Commit 6f542ebeaee0 ("MIPS: Fix race on setting and getting
cpu_online_mask") effectively reverted commit 8f46cca1e6c06 ("MIPS: SMP:
Fix possibility of deadlock when bringing CPUs online") and thus has
reinstated the possibility of deadlock.

The commit was based on testing of kernel v4.4, where the CPU hotplug
core code issued a BUG() if the starting CPU is not marked online when
the boot CPU returns from __cpu_up. The commit fixes this race (in
v4.4), but re-introduces the deadlock situation.

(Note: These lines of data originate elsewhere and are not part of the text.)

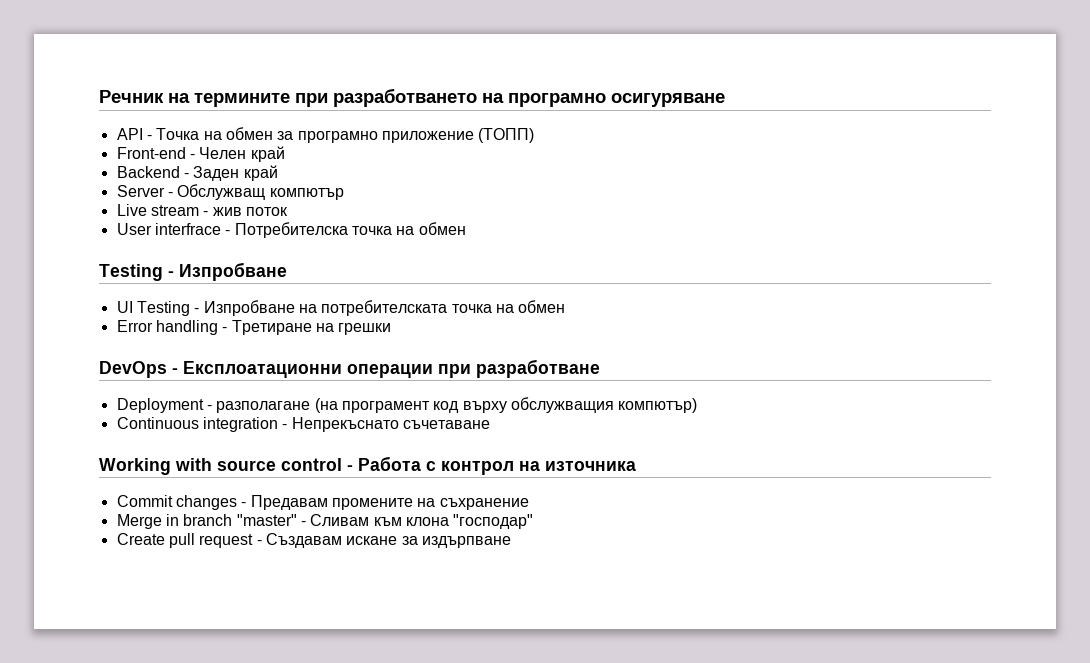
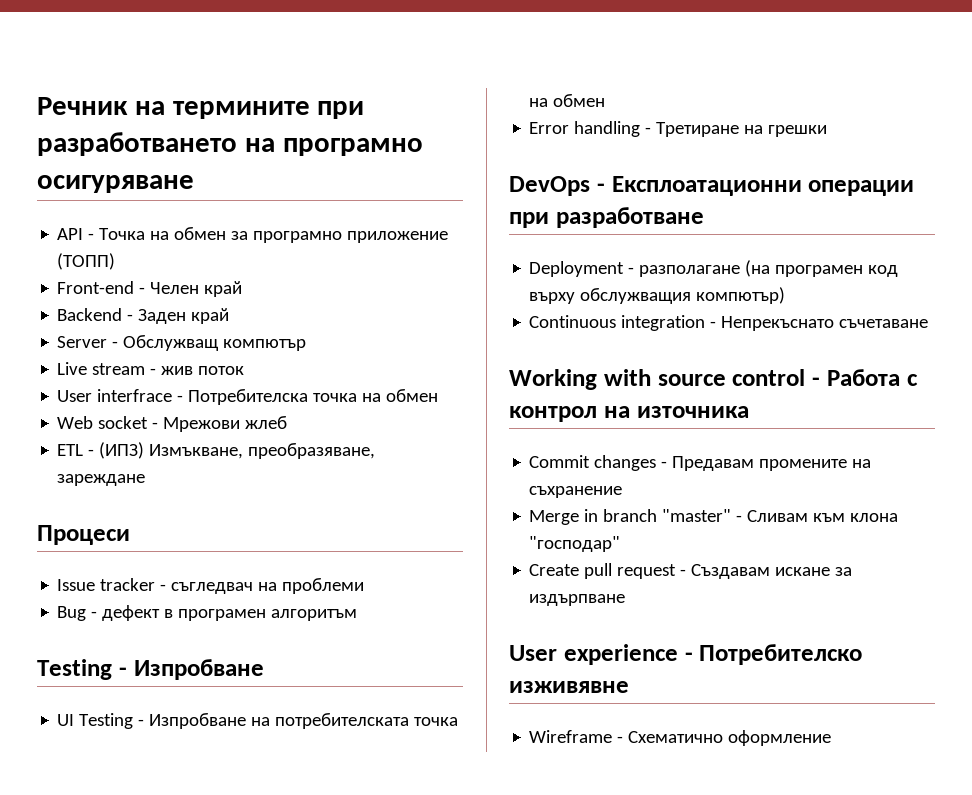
+ Web socket - Мрежови жлеб
+ ETL - (ИПЗ) Измъкване, преобразяване, зареждане
+ Процеси
+ Issue tracker - съгледвач на проблеми
+ Bug - дефект в програмен алгоритъм
- Deployment - разполагане (на програмент код върху обслужващия компютър)
+ Deployment - разполагане (на програмен код върху обслужващия компютър)
+ User experience - Потребителско изживявне
+ Wireframe - Схематично оформление

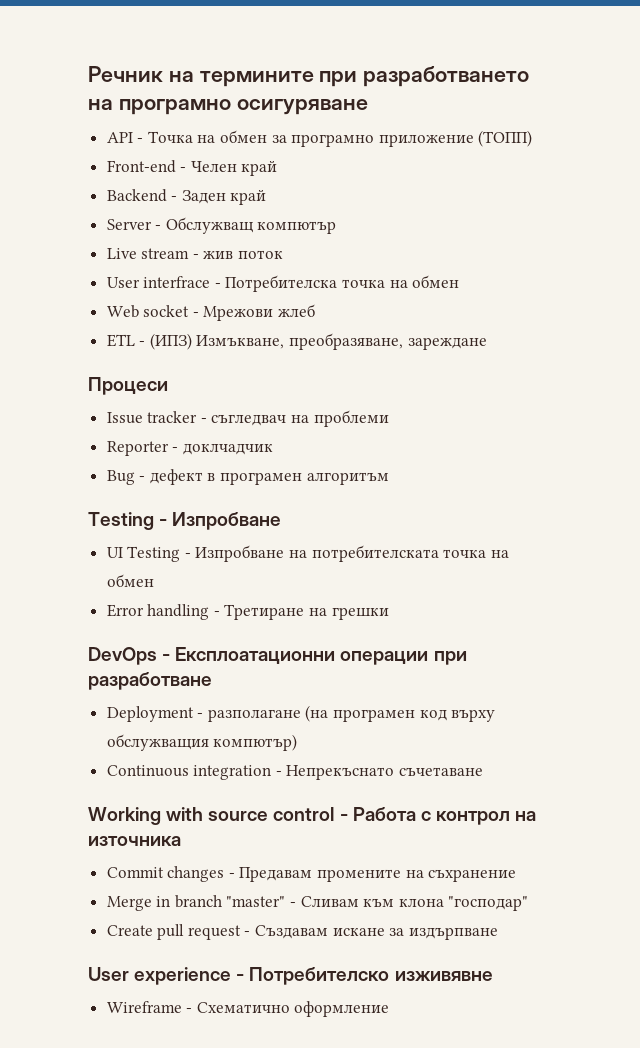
+ Reporter - доклчадчик

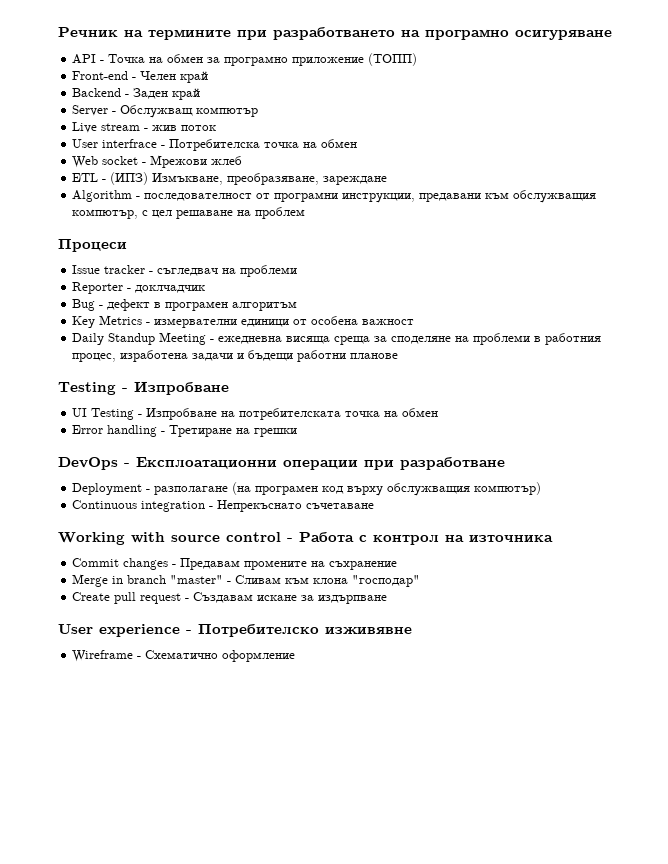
+ Algorithm - последователност от програмни инструкции, предавани към обслужващия компютър, с цел решаване на проблем
+ Key Metrics - измервателни единици от особена важност
+ Daily Standup Meeting - ежедневна висяща среща за споделяне на проблеми в работния процес, изработена задачи и бъдещи работни планове

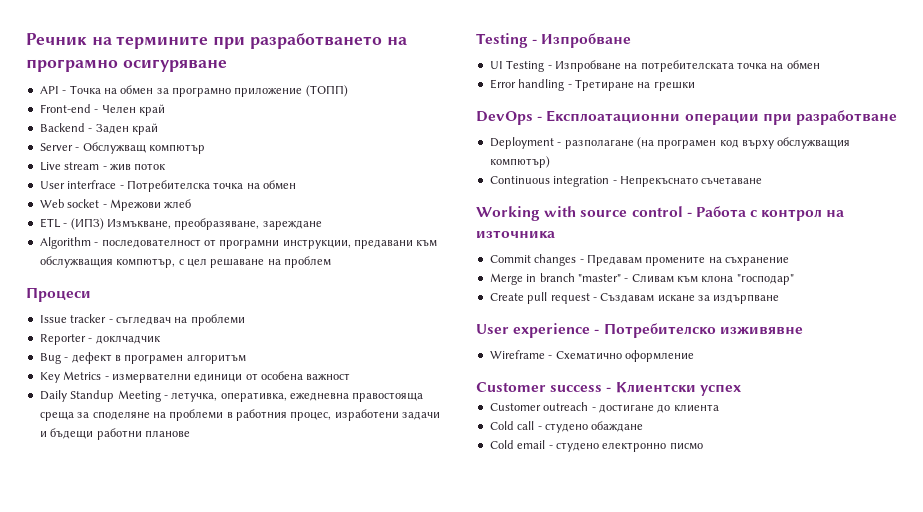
- Daily Standup Meeting - ежедневна висяща среща за споделяне на проблеми в работния процес, изработена задачи и бъдещи работни планове
+ Daily Standup Meeting - летучка, оперативка, ежедневна правостояща среща за споделяне на проблеми в работния процес, изработени задачи и бъдещи работни планове
+ Customer success - Клиентски успех
+ Customer outreach - достигане до клиента
+ Cold call - студено обаждане
+ Cold email - студено електронно писмо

As noted in the commit message, upstream differs in this area. Commit
8df3e07e7f21f ("cpu/hotplug: Let upcoming cpu bring itself fully up")
adds a completion event in the CPU hotplug core code, making this race
impossible. However, people were unhappy with relying on the core code
to do the right thing.

To address the issues both commits were trying to fix, add a second
completion event in the MIPS smp hotplug path. It removes the
possibility of a race, since the MIPS smp hotplug code now synchronises
both the boot and secondary CPUs before they return to the hotplug core
code. It also addresses the deadlock by ensuring that the secondary CPU
is not marked online before it's counters are synchronised.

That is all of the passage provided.